Relax.  Cockroaches are just a fact of life in tropical areas.  They really don't harm you.  Scorpions or centipedes are far worse since you can get stung.  All cockroaches do is gross you out.  Just kill it and enjoy the rest of your vacation.


----------



## Eli Mairs (Aug 29, 2011)

Roaches, especially big ones, in tropical climates, don't bother me,

It's the possibility of bed bugs that freaks me out


----------



## CapriciousC (Aug 29, 2011)

Icc5 said:


> We have seen them in Florida,Hawaii, and Georgia and actually expected them in those places.  We know they do spray for them and they do try to eraticate but sometimes it just doesn't work.  Now If I saw them here in California I woud think it is because the place isn't being kept clean.
> Bart



Agreed - I am a self-admitted neat freak, bordering on obsessive-compulsive.  All the food in our house is practically hermetically sealed, we have traps set out, and a local extermination company sprays inside and out, once a month.  But still...this is Georgia, and I found a roach in my kitchen two mornings ago.  
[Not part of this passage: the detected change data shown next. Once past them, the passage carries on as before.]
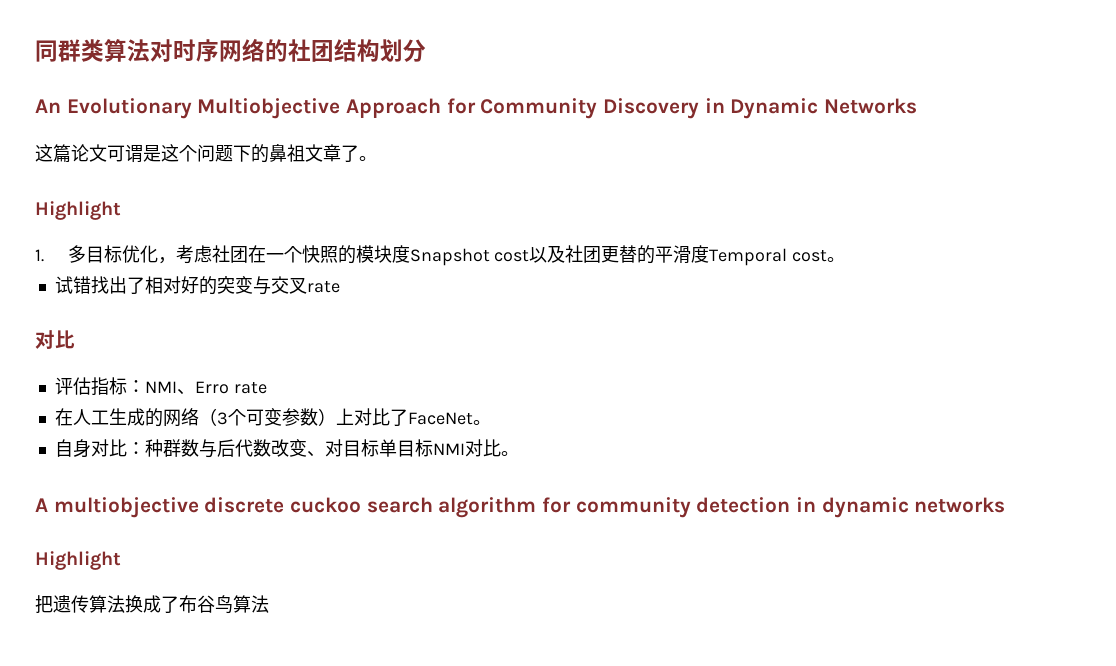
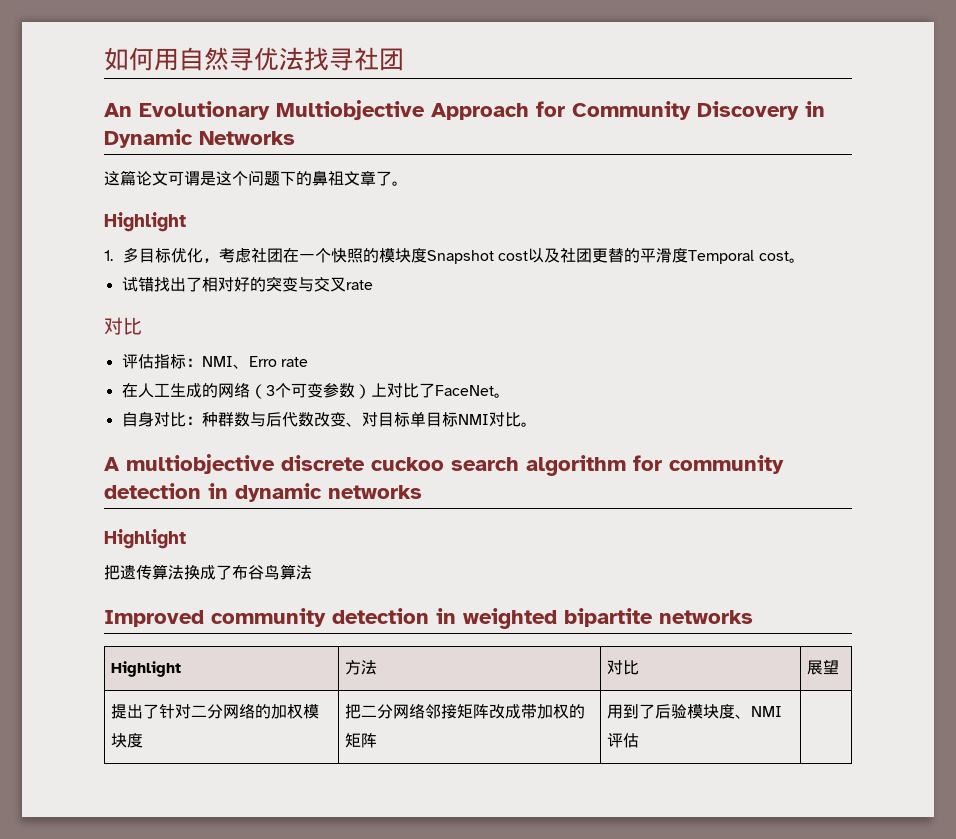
[35,38,426,62] 同群类算法对时序网络的社团结构划分 -> [104,47,404,71] 如何用自然寻优法找寻社团
(269, 604) none -> [104,608,753,629] [111,661,182,677] [345,660,378,675] [607,660,640,675] [807,659,840,675] [111,704,320,719] [111,733,144,748] [345,704,586,719] [345,733,378,748] [607,704,783,719] [607,733,640,748] // Improved community detection in weighted bipartite networks // Highlight | 方法 | 对比 | 展望 // 提出了针对二分网络的加权模块度 | 把二分网络邻接矩阵改成带加权的矩阵 | 用到了后验模块度、NMI评估 |

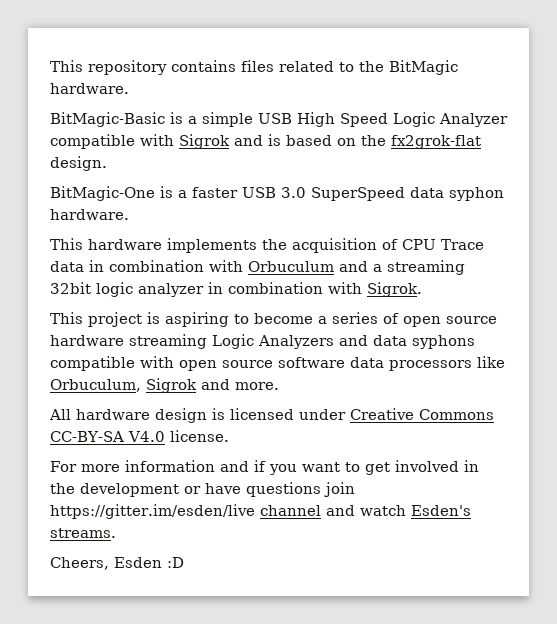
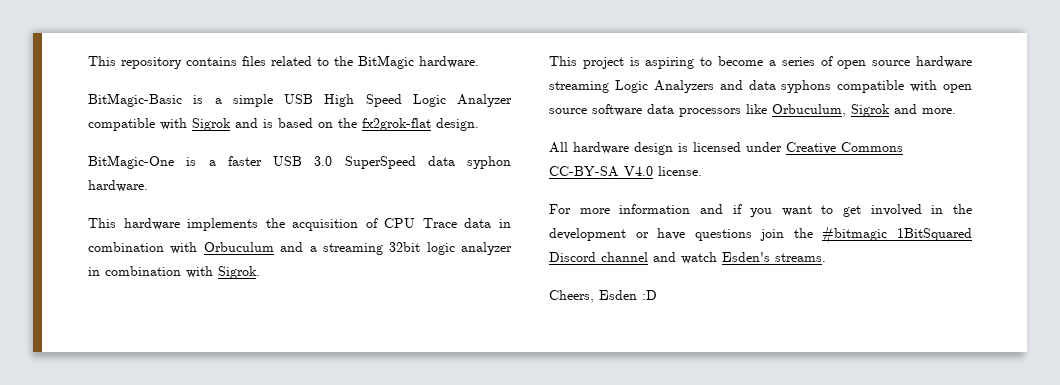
[50,504,255,519] https://gitter.im/esden/live -> [793,226,972,244] [549,252,596,262] the #bitmagic 1BitSquared Discord

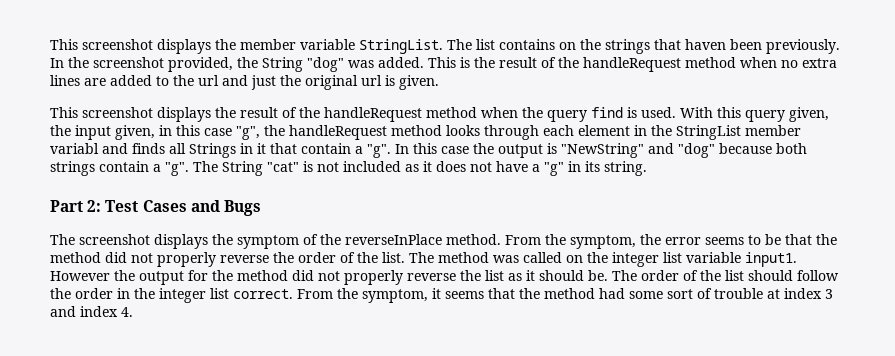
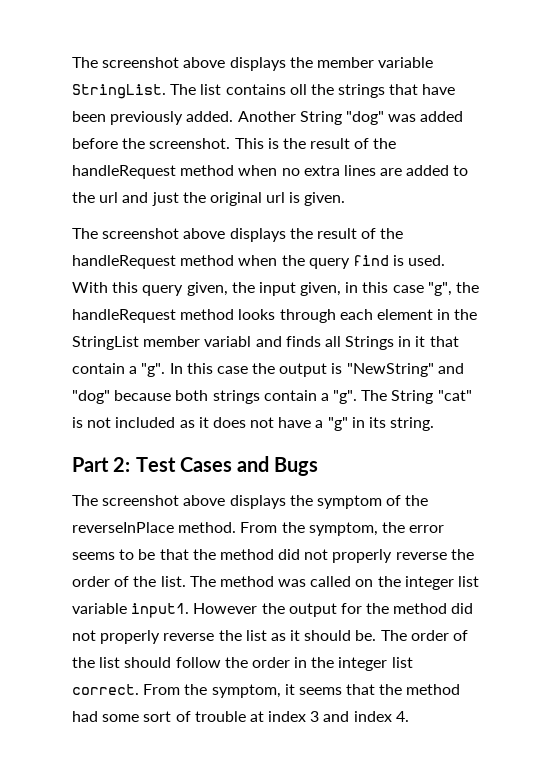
[50,39,153,50] This screenshot -> [72,57,226,68] The screenshot above
[559,42,576,50] on -> [289,84,307,95] oll
[685,39,840,54] [50,57,424,72] haven been previously. In the screenshot provided, the String "dog" was added. -> [422,84,456,95] [72,111,464,125] [72,138,231,149] have been previously added. Another String "dog" was added before the screenshot.
[50,107,153,118] This screenshot -> [72,228,226,239] The screenshot above
(150, 239) none -> [183,495,226,506] above

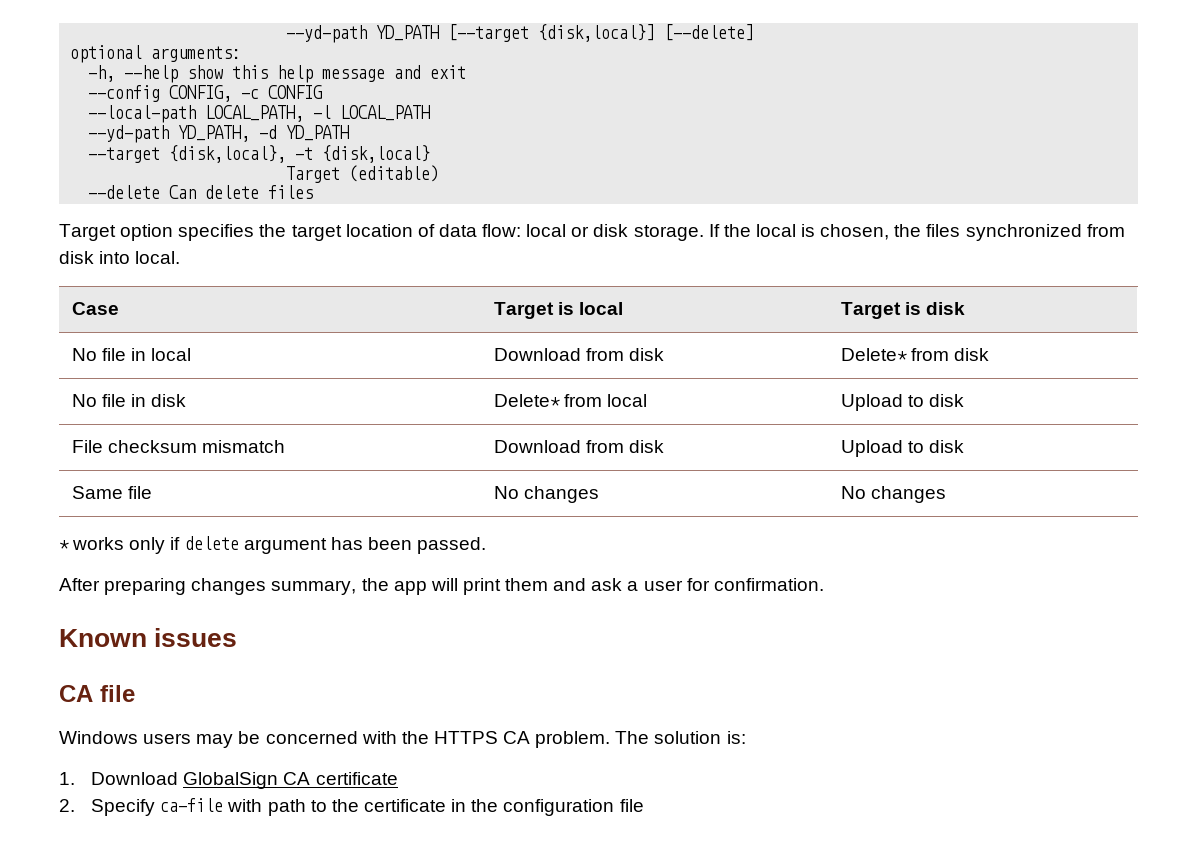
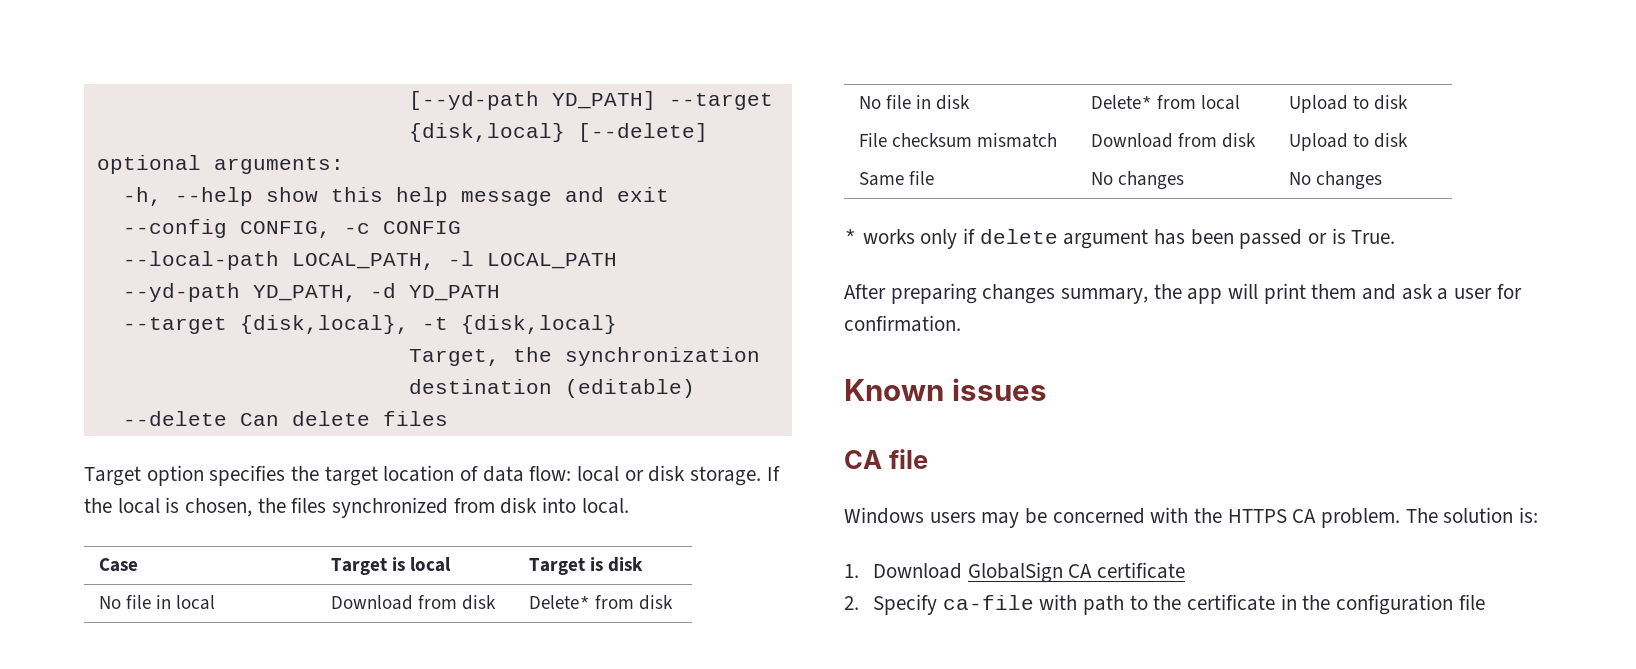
[286,24,656,43] --yd-path YD_PATH [--target {disk,local}] -> [408,91,773,110] [408,123,565,142] [--yd-path YD_PATH] --target {disk,local}
[286,166,341,183] Target -> [408,347,760,366] [408,379,552,394] Target, the synchronization destination
[417,537,487,554] passed. -> [1239,228,1396,249] passed or is True.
The month of August always seems to be particularly bad for roaches - I think the heat really brings them out of the woodwork (literally).


----------



## Barbeque (Aug 29, 2011)

:hysterical: Bring out the skewers and have a BBQ.  :hysterical: 

Seriously, I know too many people that have cancer.  
A very good friend of mine was treated for cancer at USC and the doctor said
"You can live with a few bugs"  I would not have the resort bomb my room when I was there. 
I would much rather use traps and diatomaceous earth to kill the roaches.


----------



## jme (Aug 29, 2011)

*here we go again (mostly tongue-in-cheek, but.......)*

good grief.  

a bug in a kitchen??? imagine that.    
smart bug. 

from the southern tip of florida to the top of maine/vermont/new hampshire, bugs not only live but thrive. pick a state, go sit on the ground in the woods one hour, and then tell us what you see crawling around. we are actually invading THEIR space. and i wonder what THEY say when they see a load of us get out of a mini-van. 

be glad you only saw ONE critter. and a resort staff cannot possibly, cannot possibly, cannot possibly keep insects and bugs out of all units at all times. it would take a heroic effort of dozens of skilled and trained pest-control employees hours every week, if not every day, and then what? maintenance fees up $200? it can't be done, period. and yes, it would take chemicals, lots of chemicals.  then we'd have to deal with al gore. 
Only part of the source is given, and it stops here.